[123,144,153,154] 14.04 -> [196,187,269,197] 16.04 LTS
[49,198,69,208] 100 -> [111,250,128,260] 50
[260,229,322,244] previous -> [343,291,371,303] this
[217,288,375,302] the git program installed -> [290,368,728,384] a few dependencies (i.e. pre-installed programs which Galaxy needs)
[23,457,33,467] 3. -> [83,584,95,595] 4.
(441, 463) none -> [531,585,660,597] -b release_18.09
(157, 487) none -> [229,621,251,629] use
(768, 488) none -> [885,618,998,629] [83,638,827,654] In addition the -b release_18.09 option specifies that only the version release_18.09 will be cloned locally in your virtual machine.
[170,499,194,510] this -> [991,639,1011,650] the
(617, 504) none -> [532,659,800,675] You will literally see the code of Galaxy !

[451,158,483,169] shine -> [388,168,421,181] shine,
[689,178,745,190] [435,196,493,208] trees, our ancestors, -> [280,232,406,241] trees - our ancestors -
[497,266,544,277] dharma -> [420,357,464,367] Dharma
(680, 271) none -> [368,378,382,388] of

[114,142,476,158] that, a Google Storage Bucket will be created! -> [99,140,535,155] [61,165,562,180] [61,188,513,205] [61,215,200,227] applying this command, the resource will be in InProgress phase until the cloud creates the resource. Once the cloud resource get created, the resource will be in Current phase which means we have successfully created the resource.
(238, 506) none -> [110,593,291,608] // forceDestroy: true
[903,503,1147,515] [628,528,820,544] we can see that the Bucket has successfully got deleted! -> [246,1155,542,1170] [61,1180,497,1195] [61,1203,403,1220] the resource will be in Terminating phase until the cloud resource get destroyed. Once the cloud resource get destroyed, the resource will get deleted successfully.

* YOUR TASK
The material should be transcribed in full, character for character.

* TASK RESPONSE
[123,144,153,154] 14.04 -> [196,187,269,197] 16.04 LTS
[49,198,69,208] 100 -> [111,250,128,260] 50
[260,229,322,244] previous -> [343,291,371,303] this
[217,288,375,302] the git program installed -> [290,368,728,384] a few dependencies (i.e. pre-installed programs which Galaxy needs)
[23,457,33,467] 3. -> [83,584,95,595] 4.
(441, 463) none -> [531,585,660,597] -b release_18.09
(157, 487) none -> [229,621,251,629] use
(768, 488) none -> [885,618,998,629] [83,638,827,654] In addition the -b release_18.09 option specifies that only the version release_18.09 will be cloned locally in your virtual machine.
[170,499,194,510] this -> [991,639,1011,650] the
(617, 504) none -> [532,659,800,675] You will literally see the code of Galaxy !

[451,158,483,169] shine -> [388,168,421,181] shine,
[689,178,745,190] [435,196,493,208] trees, our ancestors, -> [280,232,406,241] trees - our ancestors -
[497,266,544,277] dharma -> [420,357,464,367] Dharma
(680, 271) none -> [368,378,382,388] of

[114,142,476,158] that, a Google Storage Bucket will be created! -> [99,140,535,155] [61,165,562,180] [61,188,513,205] [61,215,200,227] applying this command, the resource will be in InProgress phase until the cloud creates the resource. Once the cloud resource get created, the resource will be in Current phase which means we have successfully created the resource.
(238, 506) none -> [110,593,291,608] // forceDestroy: true
[903,503,1147,515] [628,528,820,544] we can see that the Bucket has successfully got deleted! -> [246,1155,542,1170] [61,1180,497,1195] [61,1203,403,1220] the resource will be in Terminating phase until the cloud resource get destroyed. Once the cloud resource get destroyed, the resource will get deleted successfully.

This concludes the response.